How to complete this task →
The records must be retyped exactly, with no pictures included.

Input for this task →
========================

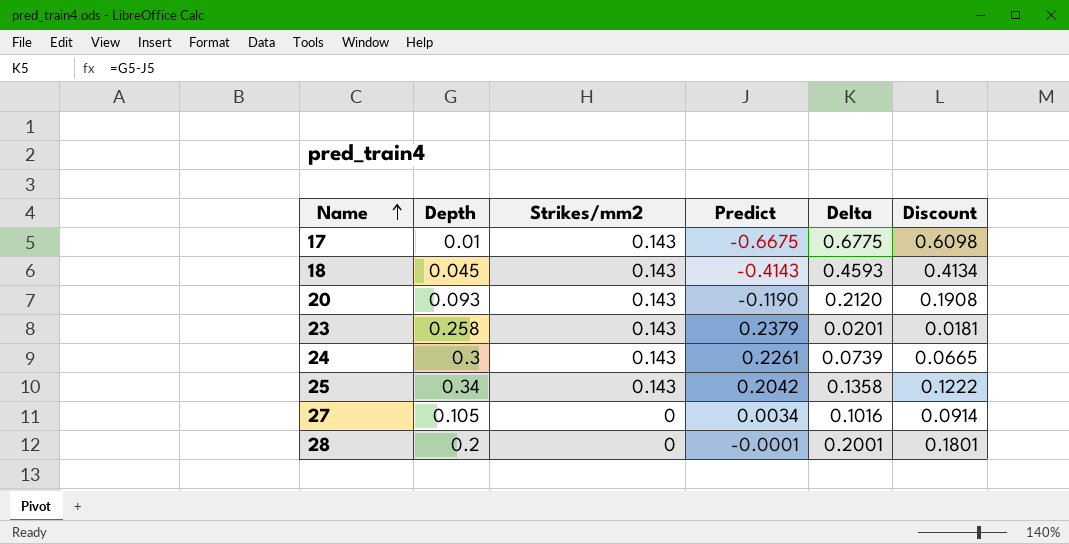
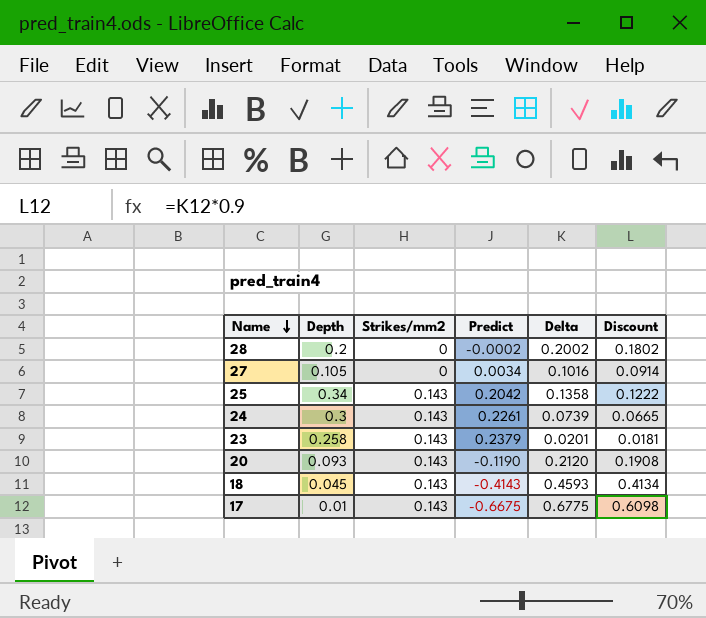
row order: Name ascending -> Name descending
28 | Predict: -0.0001 -> -0.0002
28 | Delta: 0.2001 -> 0.2002
28 | Discount: 0.1801 -> 0.1802

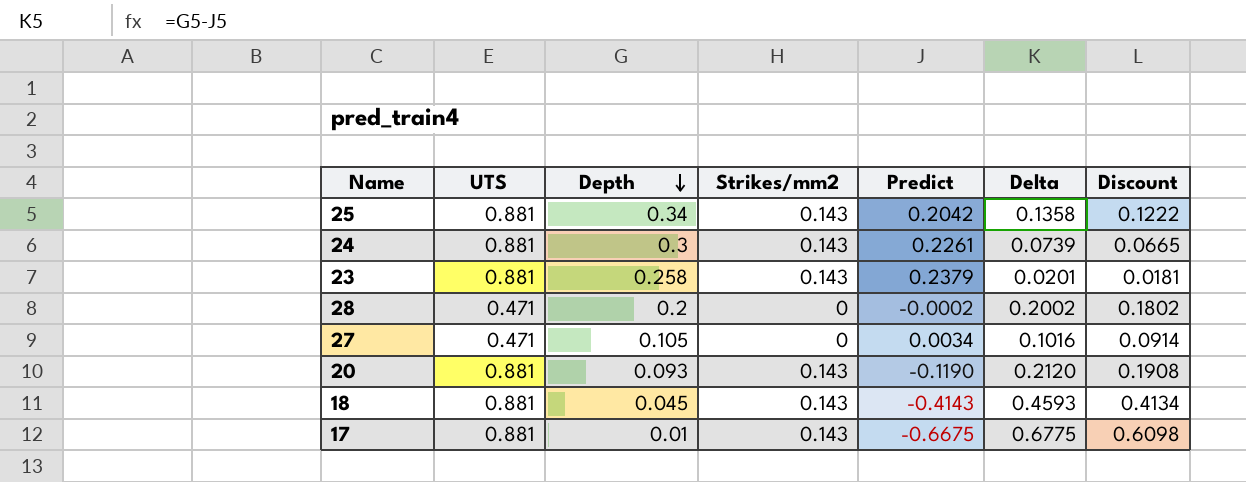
row order: Name descending -> Depth descending
column UTS | position: none -> 2

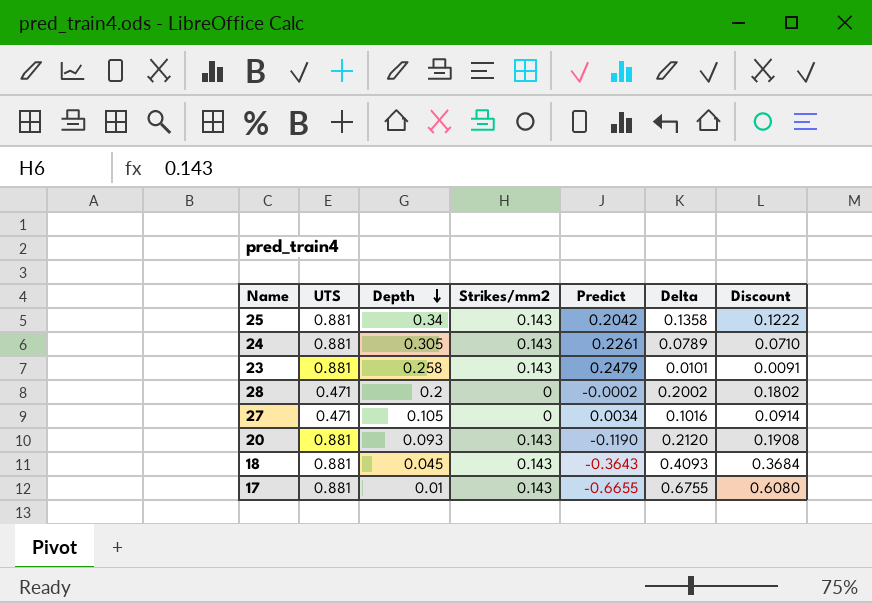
24 | Depth: 0.3 -> 0.305
24 | Delta: 0.0739 -> 0.0789
24 | Discount: 0.0665 -> 0.0710
23 | Predict: 0.2379 -> 0.2479
23 | Delta: 0.0201 -> 0.0101
23 | Discount: 0.0181 -> 0.0091
18 | Predict: -0.4143 -> -0.3643
18 | Delta: 0.4593 -> 0.4093
18 | Discount: 0.4134 -> 0.3684
17 | Predict: -0.6675 -> -0.6655
17 | Delta: 0.6775 -> 0.6755
17 | Discount: 0.6098 -> 0.6080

========================

Exercise answer →
row order: Name ascending -> Name descending
28 | Predict: -0.0001 -> -0.0002
28 | Delta: 0.2001 -> 0.2002
28 | Discount: 0.1801 -> 0.1802

row order: Name descending -> Depth descending
column UTS | position: none -> 2

24 | Depth: 0.3 -> 0.305
24 | Delta: 0.0739 -> 0.0789
24 | Discount: 0.0665 -> 0.0710
23 | Predict: 0.2379 -> 0.2479
23 | Delta: 0.0201 -> 0.0101
23 | Discount: 0.0181 -> 0.0091
18 | Predict: -0.4143 -> -0.3643
18 | Delta: 0.4593 -> 0.4093
18 | Discount: 0.4134 -> 0.3684
17 | Predict: -0.6675 -> -0.6655
17 | Delta: 0.6775 -> 0.6755
17 | Discount: 0.6098 -> 0.6080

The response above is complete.